Its called synaesthesia. I reccomend that you look into it.
ah yes....thaat's it....synaesthesia :)

StonerBill
05-01-2006, 10:42 AM
synaesthesia is when a colour is stimulated by a sound, or a smell by a touch or something like that. it is not the case of seeing the sound or smelling the touch, whereby a totally new sensation is apparently experienced.

ie.

if the sound of a chainsaw lead to a perception of the colour red coming from wherever the sound was

vs

seeing the colour that IS the sound of a chainsaw

zeppelin kid
05-01-2006, 11:18 PM
I think your all tripping on acid and you just wont admit it.

Supermegaman
05-02-2006, 02:10 AM
yeah one out of 150000 people can taste see sometimes feel music because of there nerves are combined into the brain weird i seen it on the discovery channal when i was stoned

inbloom
05-03-2006, 08:53 PM
synaesthesia is when a colour is stimulated by a sound, or a smell by a touch or something like that. it is not the case of seeing the sound or smelling the touch, whereby a totally new sensation is apparently experienced.
Exactly. I once experienced this on mushrooms.
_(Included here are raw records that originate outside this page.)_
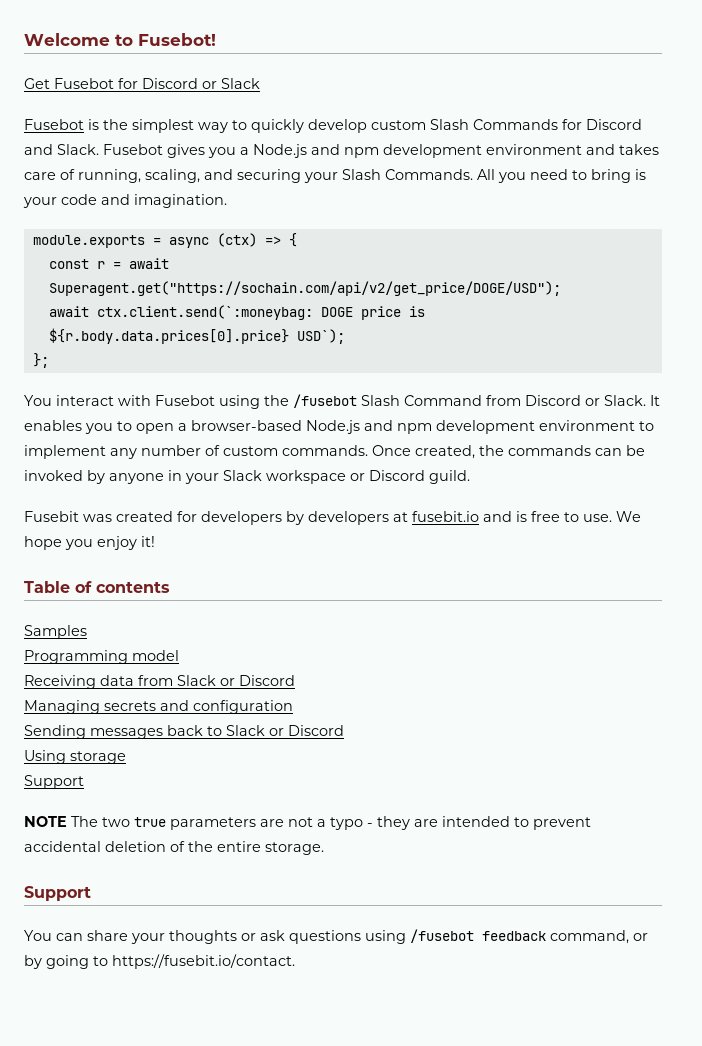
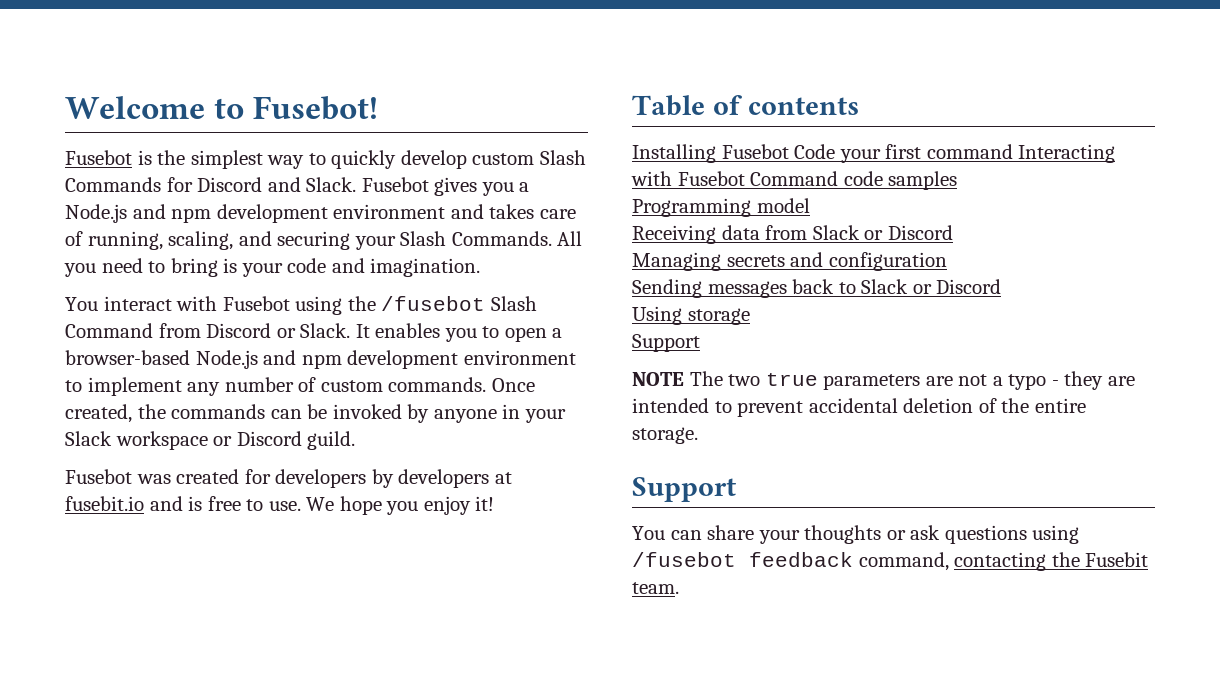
- Get Fusebot for Discord or Slack
- module.exports = async (ctx) => {
- const r = await Superagent.get("https://sochain.com/api/v2/get_price/DOGE/USD");
- await ctx.client.send(`:moneybag: DOGE price is ${r.body.data.prices[0].price} USD`);
- };
- Fusebit was created for developers by developers at fusebit.io and is free to use.
+ Fusebot was created for developers by developers at fusebit.io and is free to use.
- Samples
+ Installing Fusebot Code your first command Interacting with Fusebot Command code samples
- You can share your thoughts or ask questions using /fusebot feedback command, or by going to https://fusebit.io/contact.
+ You can share your thoughts or ask questions using /fusebot feedback command, contacting the Fusebit team.

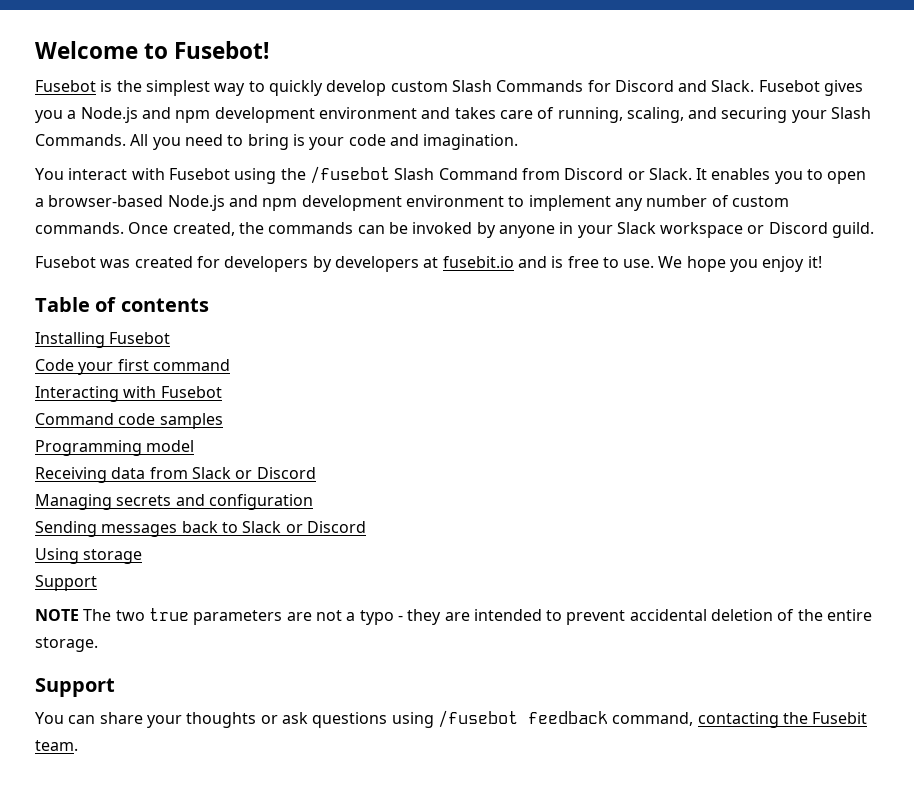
- Installing Fusebot Code your first command Interacting with Fusebot Command code samples
+ Installing Fusebot
+ Code your first command
+ Interacting with Fusebot
+ Command code samples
I saw colour spots formed by
words I was hearing, from the TV. I also watched the strings on my guitar
light up with colours, as I played different notes.

SugarStash
11-28-2006, 03:38 AM
If you want to learn more about synesthesia, there are many websites you can check out. Just type the word into a search engine. Also, There is a book that just recently came out called "A Mango Shaped Space" By Wendy Mass. It is a young adult fiction, however it gives a lot of good info on synesthesia. Also check out "The Man Who Tasted Shapes" by Richard E. Cytowic.

CrazybutLazy
11-28-2006, 10:42 PM
There is a disorder where you confuse your senses, and smell colors or taste shapes. I've read about it some while researching autism.

desert nightmare
11-29-2006, 03:04 AM
There is a disorder where you confuse your senses, and smell colors or taste shapes. I've read about it some while researching autism.
Yeah it's synesthesia. I'm sure it's already been mintioned hundreds of times in this thread already though. I get it when i'm on acid sometimes. Not those damn rc's though. I think it is a fucking awsome experience to have!